If this parameter has a non-NULL value, then all the sequences from index[0] to index[i_end] will be compared to all the sequences from index[j_beg] to index[j_end].

5.4 How to add distance functions

If you want to add a new distance function, say farfun, you need to implement three functions

farfun: this should actually implement the distance function. It need not return the correct result: however if the distance between the two sequences is less than the threshold then the function should return a number less than the threshold (i.e. once you detect that the value is less than the threshold you can just return an estimate, you don't have to find the actual value)
farfunpair: this should implement the distance function but should return the correct answer.
farfuninit: this is initialisation code that will be called when the program runs.

The code should be placed in a file called farfun.c and the prototype should be put in farfun.h.

Then in the wcd.c add to chooseFun.

In common.c, call the initialise code in initialise.

5.5 Parallelisation

This section first discusses work allocation in MPI and Pthreads and the discusses some more primitive support that wcd has for parallelisation.

Different work allocation methods are provided for MPI and Pthreads. This is to allow for experimentation and future releases of wcd are likely to change the way in which they do things.

5.6 Work allocation in MPI

In MPI, work allocation is done staticallly. The input file is read in and estimates are made of the clustering costs based upon sequence length and the number of sequences. The workload is then allocated to the slaves and the slaves are launched. This may well change in future so if you write a script that uses this option, please check in future releses.

5.7 Work allocation using Pthreads

In Pthreads, the work allocation is done dynamically. Conceptually the work is broken up into a d x d grid of work and the work is then allocated to slaves. As there are many more blocks than slaves, each slave will have to ask for work many times.
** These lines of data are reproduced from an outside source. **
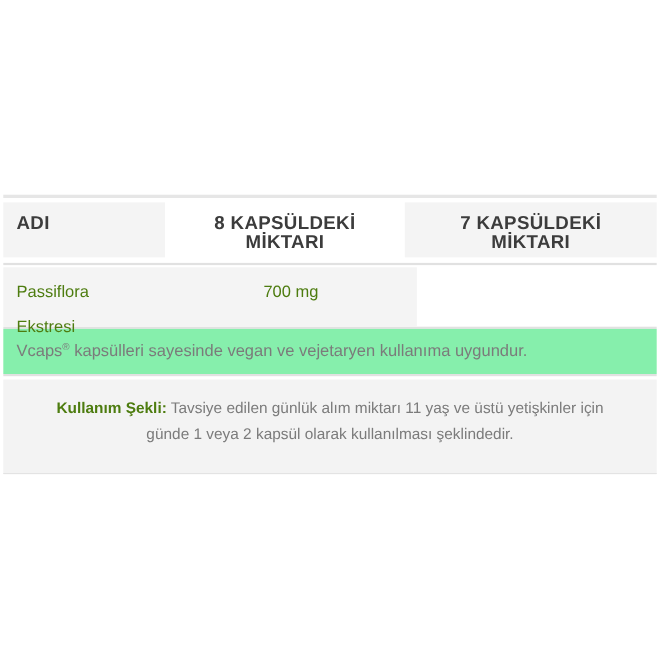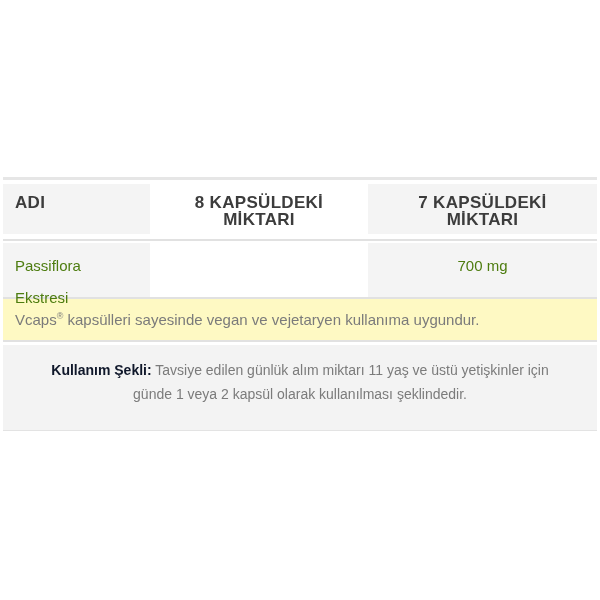--- a/index.html
+++ b/index.html
@@ -11,21 +11,21 @@
   .canvas{position:relative;width:600px;height:600px;background:#ffffff;overflow:hidden;}
   .table-wrap{position:absolute;left:3px;top:177px;width:594px;}
 
   .rule-top{height:3px;background:#e6e6e6;}
   .rule{height:2px;background:#e1e1e1;}
   .gap4{height:4px;}
   .gap5{height:5px;}
   .gap2{height:2px;}
   .gap3{height:3px;}
 
-  .row{display:flex;width:594px;box-sizing:border-box;justify-content:space-between;}
+  .row{display:flex;width:594px;box-sizing:border-box;}
   .cell{box-sizing:border-box;}
   .c1{width:147px;}
   .c2{width:218px;text-align:center;}
   .c3{width:229px;text-align:center;}
   .cell-gray{background:#f4f4f4;}
 
   .header-row{height:50px;}
   .header-row .cell{
     font-weight:bold;font-size:17px;line-height:17px;color:#3c3c3c;
     letter-spacing:0.3px;white-space:pre-line;padding-top:10px;
@@ -35,32 +35,32 @@
   .data-row{height:54px;}
   .data-row .cell{
     font-size:15px;line-height:32px;color:#4d7c0f;
     white-space:pre-line;padding-top:7px;
   }
   .data-row .c1{padding-left:12px;}
 
   .vcaps-row{
     height:41px;display:flex;align-items:center;
     padding-left:12px;box-sizing:border-box;
-    font-size:15px;color:#7b7b7b;background:#fef9c3;
+    font-size:15px;color:#7b7b7b;background:#86efac;
   }
   .vcaps-row sup{font-size:9px;vertical-align:super;line-height:0;}
 
   .usage-box{
     height:72px;background:#f3f3f3;border-bottom:1px solid #e3e3e3;
     box-sizing:content-box;
     padding:13px 12px 0 12px;width:570px;
     text-align:center;font-size:14px;line-height:24px;color:#7b7b7b;
   }
   .usage-box .usage-text{white-space:pre-line;}
-  .usage-box .usage-label{font-weight:bold;color:#0f172a;}
+  .usage-box .usage-label{font-weight:bold;color:#4d7c0f;}
 </style>
 </head>
 <body>
 
 <div class="canvas">
   <div class="table-wrap">
 
     <div class="rule-top"></div>
     <div class="gap4"></div>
5.7.1 Distributed Parallelisation

wcd has a number of options to support a simple parallelisation on a local network. The approach is very simplistic: we had a very large real job (110k mRNAs, 250M of data) that needed to be clustered in a hurry and urgently, so we hacked an inelegant solution together. Now that MPI support is available, these options will become less important and may be removed in future versions of wcd. (Let me know if you rely on them.)

In our labs we have about 150 machines on one NFS server. We wrote a Perl script that lauched wcd on each of the machines, using the --range and --dump options to specify the workload that machine had to take on and to say where the results should go.

NFS is used for communication. Each process reads in the entire sequence file – obviously hideously expensive. To make what we did socially acceptable and to prevent our NFS server from falling over, the Perl script that lauches the wcd processes delays for about 60s between launches which means that it takes over 2 hours to start all the wcd processes.

The auxilary program, combine can be used to read in all final dump files to produce the overall clustering.